KitKat sees the camera app itself given a makeover and it’s now cleaner and more minimal in terms of on screen options – the only thing layered over the viewfinder are touch-to-focus and shoot mode options with others only brought up by long-pressing the screen. Zooming can prove quite a task though as users are expected to pinch-to-zoom as when viewing a web-page, which is quite fiddly when holding the phone one handed.

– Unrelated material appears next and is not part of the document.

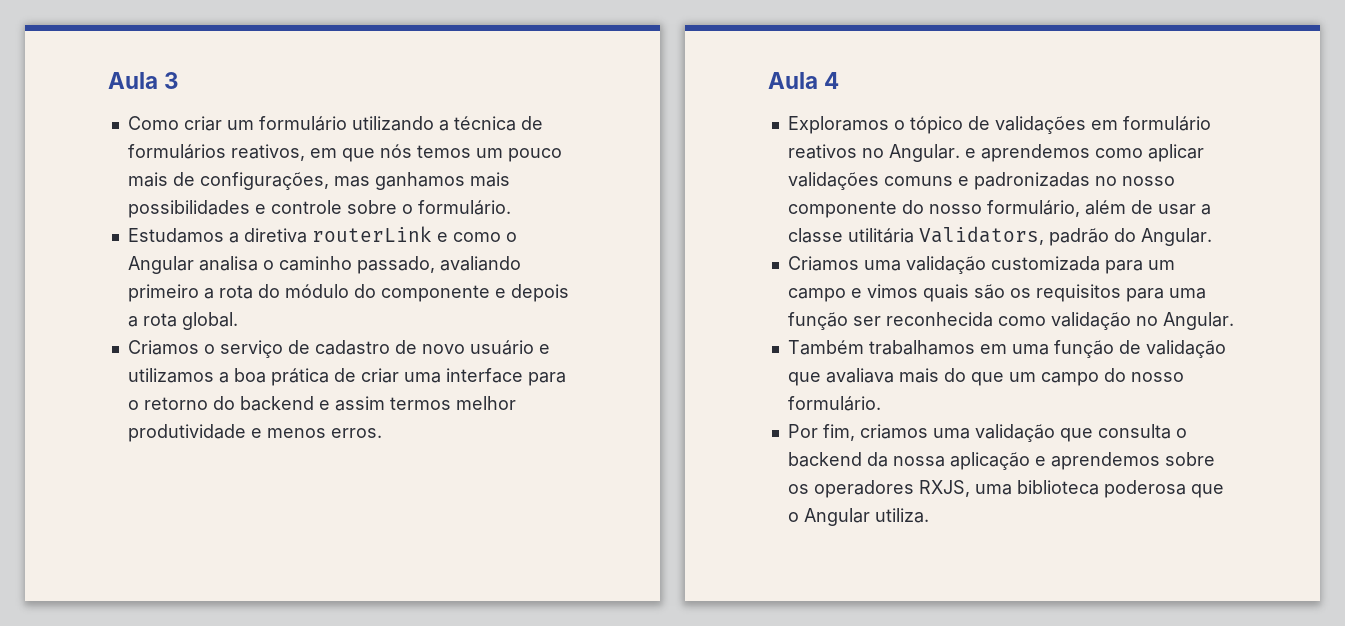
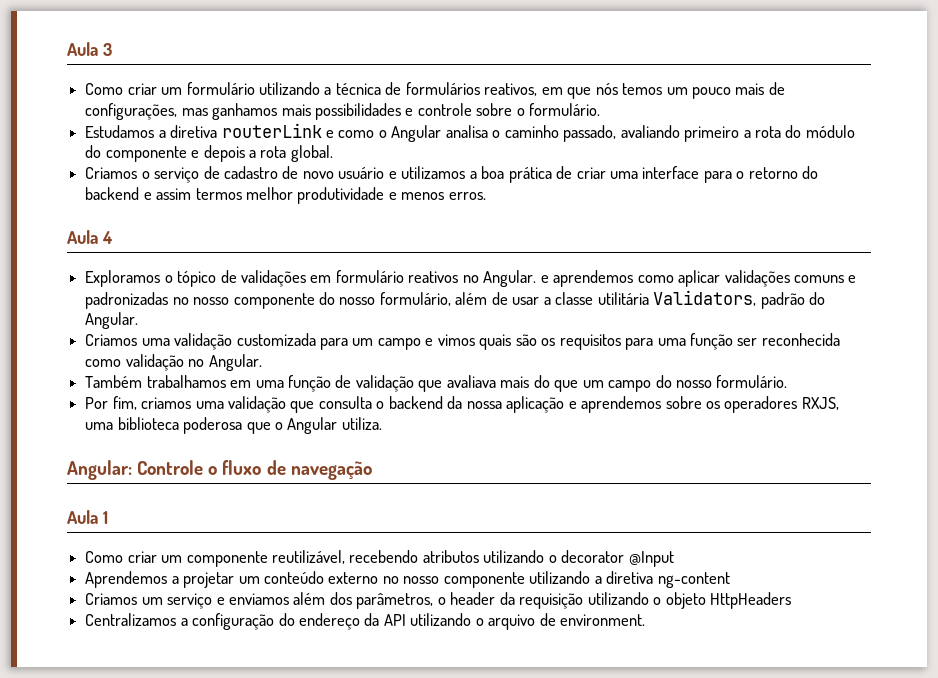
(929, 515) none -> [67,460,372,480] [67,510,108,524] [85,550,674,567] [85,571,730,588] [85,592,791,609] [85,613,646,630] // Angular: Controle o fluxo de navegação // Aula 1 // Como criar um componente reutilizável, recebendo atributos utilizando o decorator @Input // Aprendemos a projetar um conteúdo externo no nosso componente utilizando a diretiva ng-content // Criamos um serviço e enviamos além dos parâmetros, o header da requisição utilizando o objeto HttpHeaders // Centralizamos a configuração do endereço da API utilizando o arquivo de environment.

A HDR+ plus mode does go some way towards making up for a distinctly average camera performance however. This works by taking a bunch of images in quick succession and pasting the best elements of each together to form one pixel-perfect photo. The gimmicky ‘Photo Sphere’ mode is supposed to take a series of snaps and then allow you to stitch them together to form a spherical planet-like image (much like Google’s StreetView cars do), but we couldn’t get it to produce anything other than a greying blob.
Bit of a goer
LG claims that this device will provide users with 17 hours of talktime, although we get the impression that these estimates are made assuming that no other functions on the phone are used. Thankfully for those who like squeeze out every last drop of juice from their handset, the Nexus 5 performs well under general use.
We managed to make it last in to a second day without having to recharge and that was after quite a lot of video capture and playback, a couple of hours of Twitter and email and the odd stint of gaming. Granted, heavy downloaders and streamers of music mightn’t fare so well, but a device foregoing the nightly charge is a rarity these days.
In the Nexus 5, Google and LG have conspired to produce a competent if not awe-inspiring device that admirably showcases the new Android KitKat OS. Whilst Android 4.4 itself isn't anything to write home about particularly, the incremental improvements and integration of search functionality across the platform are welcome.
Add in lightning quick performance enabled by the 2.3GHz Qualcomm Snapdragon 800 CPU and turn a blind eye to a slightly lacklustre camera and the Nexus 5 is probably the best Android device available in this price range.